Il presidente della Provincia di Salerno è Cirielli di centro-destra (questo invece è ex-an-ex-carabieniere – nessuno insinui mai il collegamento tra destra e forze dell’ordine…ok ? – )
Durante la campagna elettorale a Padula, la lista perdente ha utilizzato frasi del tipo “Bisogna continuare la filiera governo-regione-provincia-comune ” in poche parole volevano dire : “Bene ragazzuoli, il centro-destra comanda dappertutto, quindi votate per noi, altrimenti so’ uccelli per diabetici”.

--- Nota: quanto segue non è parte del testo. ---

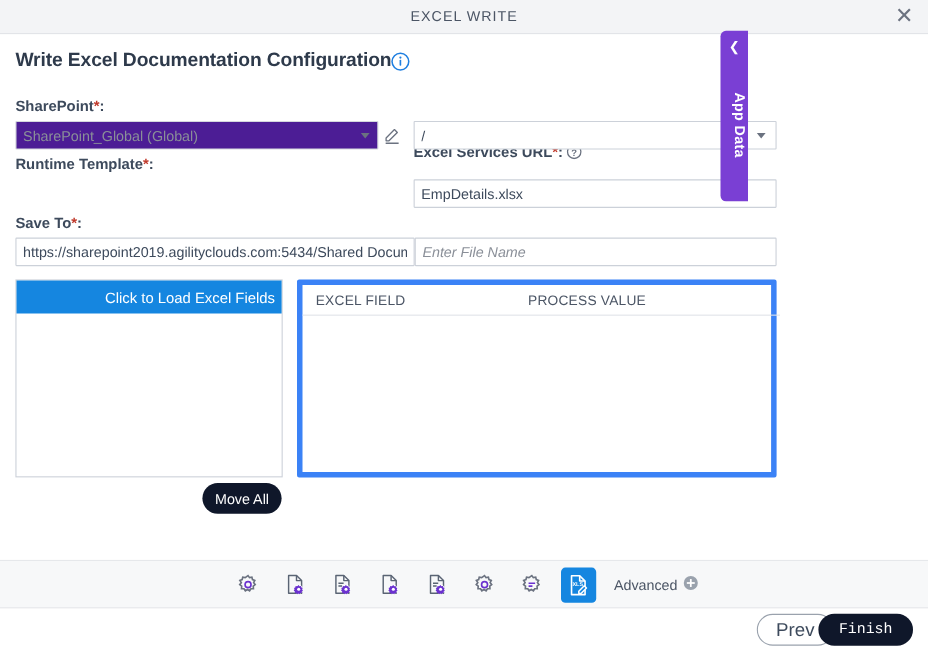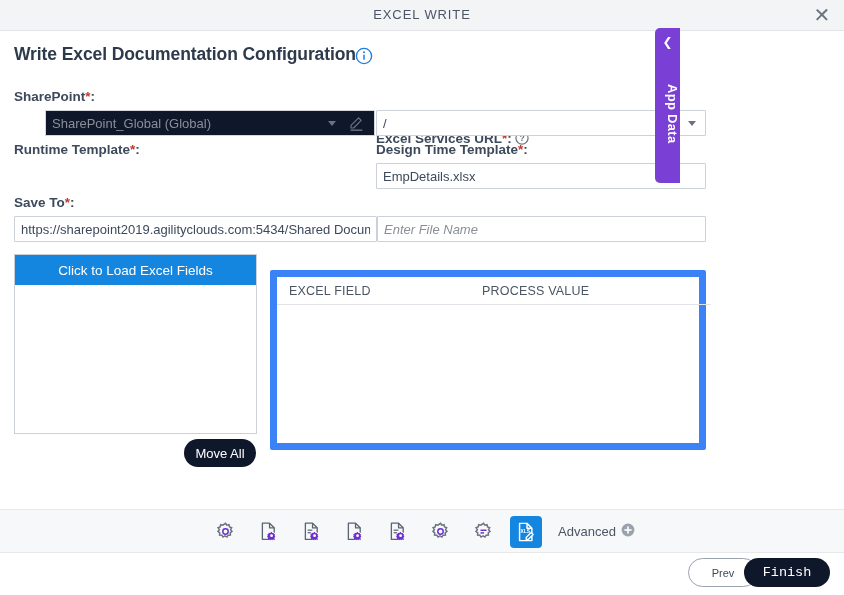--- a/index.html
+++ b/index.html
@@ -78,10 +78,9 @@
   }
   .inp::placeholder { color: #8a8f98; font-style: italic; }
   .inp.disabled {
-    background: #0f172a;
+    background: #4c1d95;
     color: #8a8f98;
     border-color: #d4d8dd;
-    margin-left: 31px;
   }
   .caret {
     position: absolute;

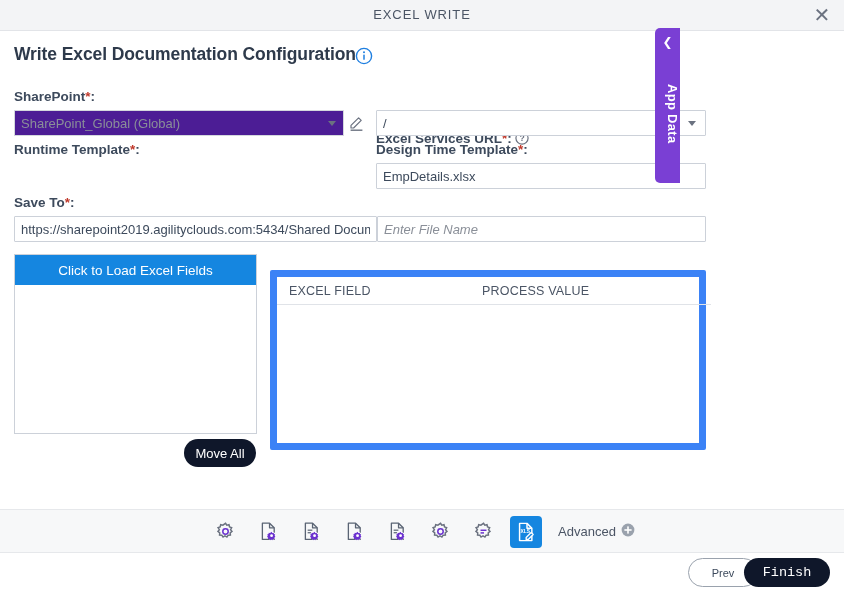--- a/index.html
+++ b/index.html
@@ -273,9 +273,6 @@
     <span>Runtime Template</span><span class="req">*</span>:
   </div>
 
-  <div class="fieldlabel" style="left:376px; top:142px;">
-    <span>Design Time Template</span><span class="req">*</span>:
-  </div>
   <input class="inp" style="left: 376px; top: 163px; width: 330px;" value="EmpDetails.xlsx">
 
   <div class="fieldlabel" style="left:14px; top:195px;">

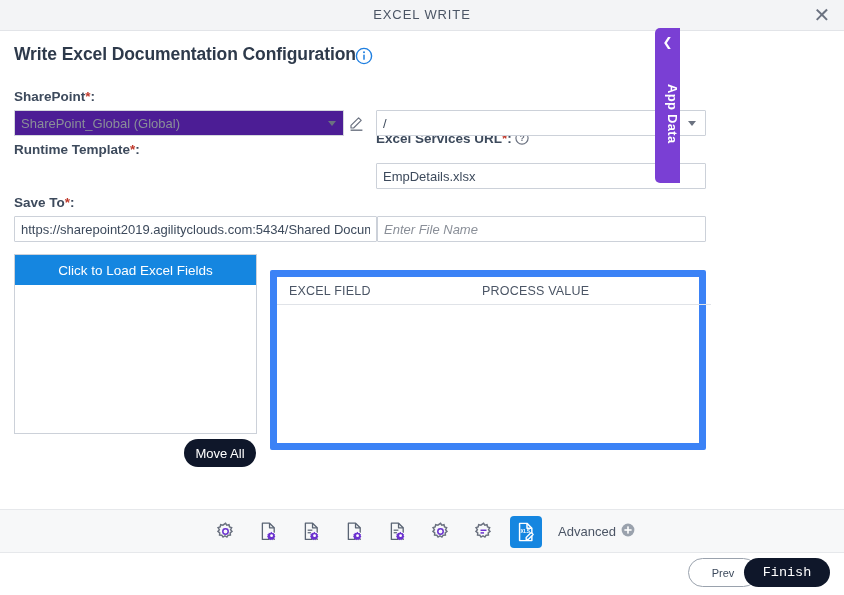--- a/index.html
+++ b/index.html
@@ -106,7 +106,7 @@
     color: #fff;
     font-size: 13.5px;
     line-height: 30px;
-    text-align: center;
+    text-align: right;
     cursor: pointer;
     border: none;
     font-family: "Liberation Sans", sans-serif;

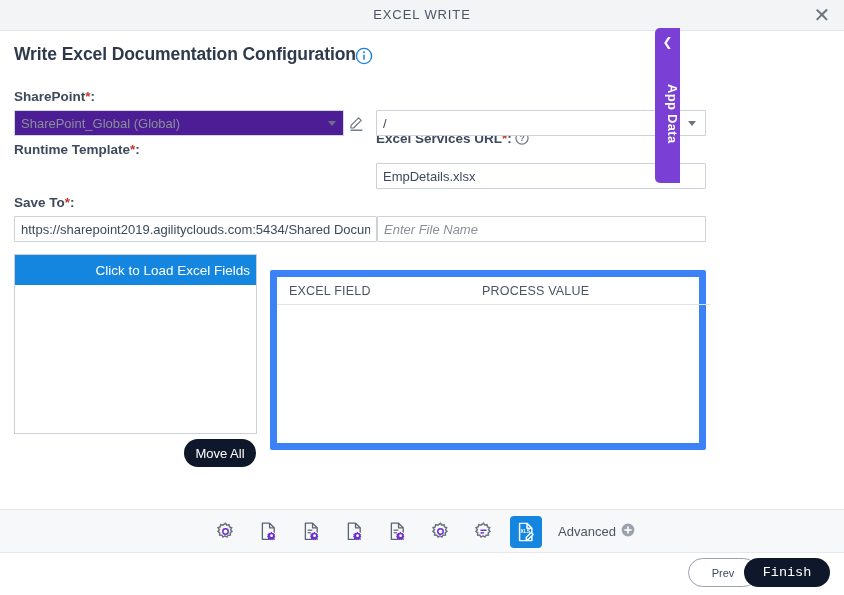--- a/index.html
+++ b/index.html
@@ -112,9 +112,9 @@
     font-family: "Liberation Sans", sans-serif;
   }
   .right-panel {
-    position: absolute; left: 270px; top: 270px;
+    position: absolute; left: 270px; top: 254px;
     width: 436px; height: 180px;
-    border: 7px solid #3b82f6;
+    border: 5px solid #3b82f6;
     background: #fff;
     border-radius: 2px;
   }

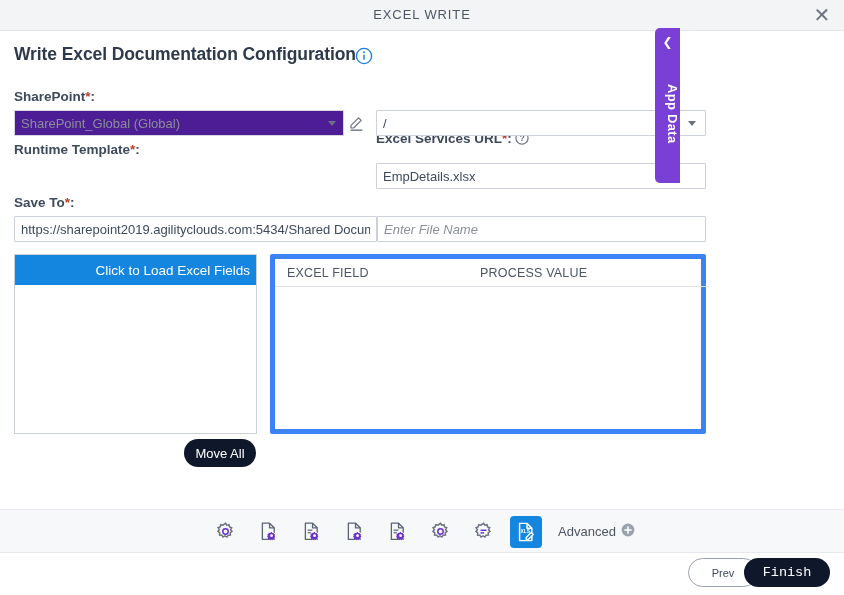--- a/index.html
+++ b/index.html
@@ -214,7 +214,7 @@
     border: 1px solid #9aa2ad;
     background: #fff;
     border-radius: 15px;
-    font-size: 11px; color: #3d4a5c;
+    font-size: 17px; color: #3d4a5c;
     cursor: pointer;
     font-family: "Liberation Sans", sans-serif;
   }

Facciamo un passo indietro.
Pochi anni fa, alcuni comuni del Vallo di Diano iniziarono a scocciarsi della gestione della cosa pubblica campana e decisero di muoversi per l’annessione (che parola altisonante) alla regione Basilicata.
Si formarono movimenti politici, comitati cittadini e così via.
Questi movimenti iniziarono ad avere un seguito abbastanza corposo e i politici locali (o meglio, provinciali), iniziarono a correre ai ripari.
Significative furono le parole di Cirielli durante una specie di convegno a Padula, per celebrare Joe Petrosino (se ricordo bene era il 2009, all’indomani dell’elezione alla provincia di Salerno).
Praticamente invitò i presenti e la popolazione tutta a “rimanere in campania e soprattutto a Salerno” perchè ci sarebbero state belle soddisfazioni e grandi novità.
Sono passati due anni e di novità e di soddisfazioni, il Vallo di Diano ne ha avute ben poche.
La tratta ferroviaria Sicignano-Lagonegro è sempre lì ad arrugginirsi e a far ingrassare i proprietari delle autolinee private.
(Giusto per citare un tema caro un pò a tutti).
Vogliamo parlare di qualcosa di più tangibile ?
Il tema delle tasse automobilistiche e assicurazioni.
Chiunque può effettuare una prova tramite il sito www.aci.it
Un’auto euro 4 a gasolio con 18 cv fiscali paga in provincia di Salerno 249,92 euro l’anno
In provincia di Potenza paga 227,04 euro l’anno
Forse 22,00 euro di risparmio l’anno non sono significativi (io intanto non ci sputo sopra).
Passiamo ora all’assicurazione RC auto.
Anche qui potete fare la prova andando sul sito www.assicurazione.it e provare prima con un comune di residenza salernitano e poi con uno potentino.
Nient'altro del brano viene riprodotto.